Notwithstanding Mr. Trump's divisive words and actions, many Americans — mindful of this country's tradition of accepting those seeking asylum from disasters man-made and natural — remain eager to roll out the welcome mat. As if altruistic motives were not enough in themselves, there is ample evidence that refugees enrich the communities they settle in through their industriousness and the diversity they add to local culture. Jewish Family Service of Western Massachusetts was in the process of settling dozens of refugees, primarily from war-torn Syria and Iraq, in Pittsfield or neighboring towns when the plan was scrapped by the U.S. State Department last September. As JFS president and CEO Maxine Stein indicated at the time, the lower numbers of refugees directly affect funding of resettlement agencies, which is tied to the number of people they serve. This further hampers already-existing efforts at the local level to help the already arrived.

Aside from the disappointment of those who were hoping to leave Iraq, a nation the Bush administration cynically destabilized and left in ruins, the city and Berkshire County lost an opportunity, however small, to stem the outward flow of its population while enriching local quality of life. It is particularly frustrating and ironic that the refugee resettlement program has fallen victim to small thinking on the part of the nation's leadership and a desire to pander to those unwilling to open their hearts due to ignorance or misinformation, when so many others are ready to extend themselves.

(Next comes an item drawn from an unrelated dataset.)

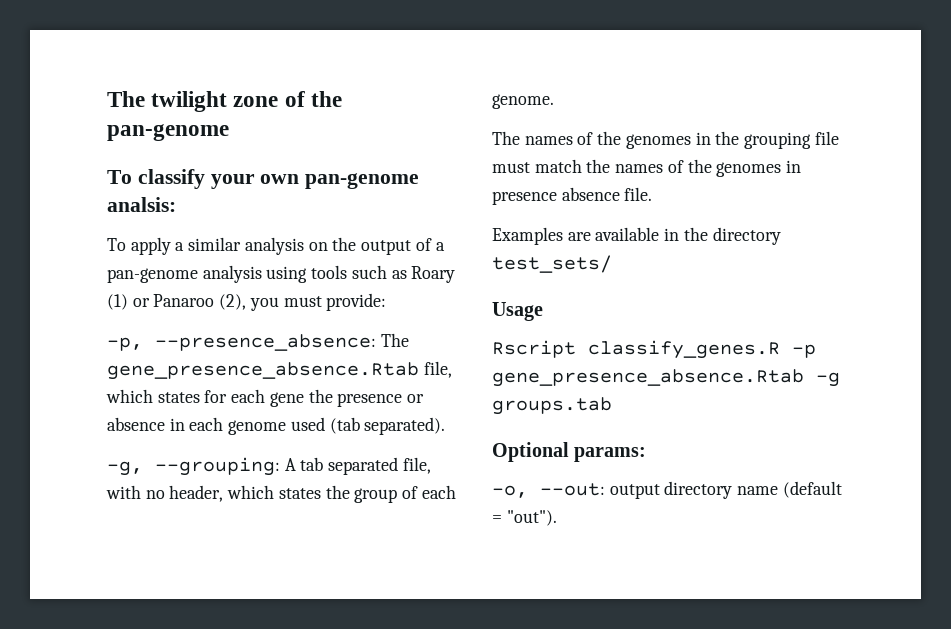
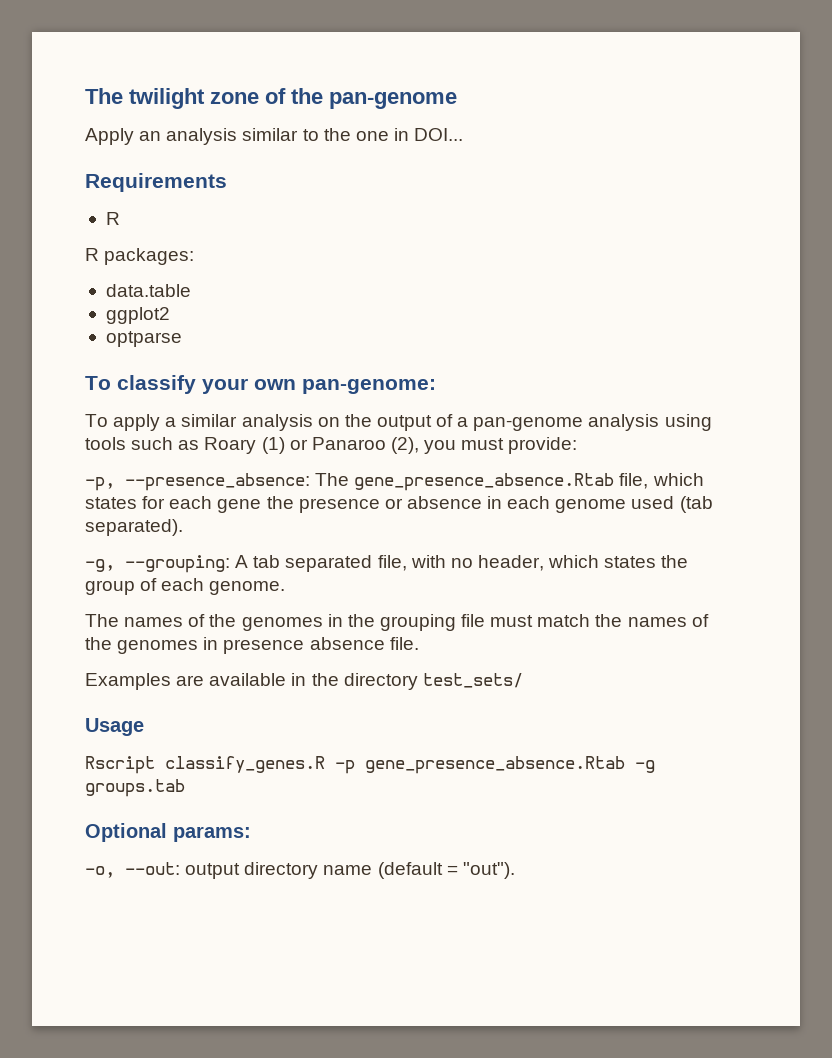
(229, 132) none -> [85,128,464,145] [85,173,227,192] [105,212,120,225] [85,248,195,265] [105,284,191,297] [105,307,170,324] [105,331,182,347] // Apply an analysis similar to the one in DOI... // Requirements // R // R packages: // data.table // ggplot2 // optparse
[305,173,420,189] [107,197,176,212] pan-genome analsis: -> [302,379,436,394] pan-genome:

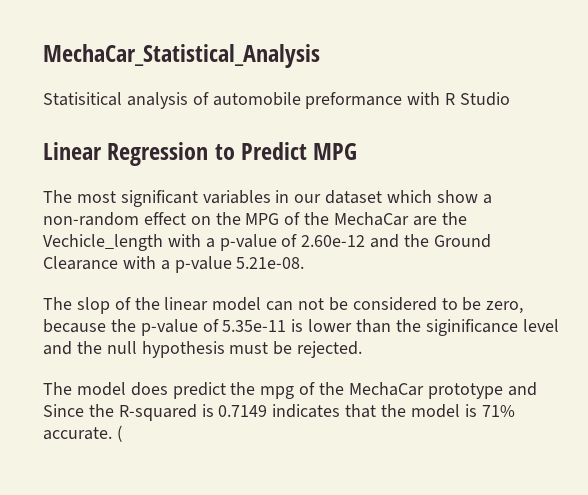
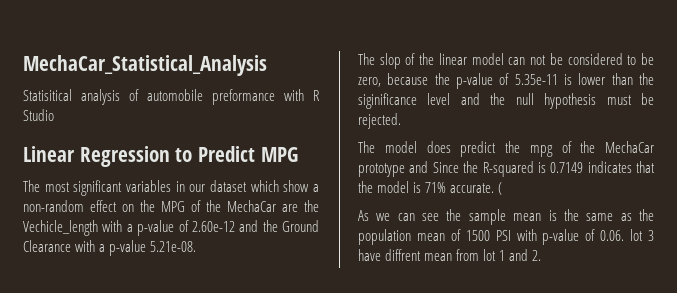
(122, 433) none -> [358,209,654,225] [358,229,654,245] [358,249,542,261] // As we can see the sample mean is the same as the population mean of 1500 PSI with p-value of 0.06. lot 3 have diffrent mean from lot 1 and 2.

Accordingly, U.S. Senator Ed Markey of Massachusetts, while addressing the We Are All America Roundtable in Boston on Monday, announced that he has teamed up with U.S. Senator Richard Blumenthal of Connecticut in an effort to raise the refugee cap to 75,000 for fiscal 2019. The senators face a heavy lift trying to position the plight of refugees on the top rung of Republican congressional priorities, but the fight is a noble one. Welcoming refugees not only has benefits for the Berkshires and the nation as a whole, it is what we stand for.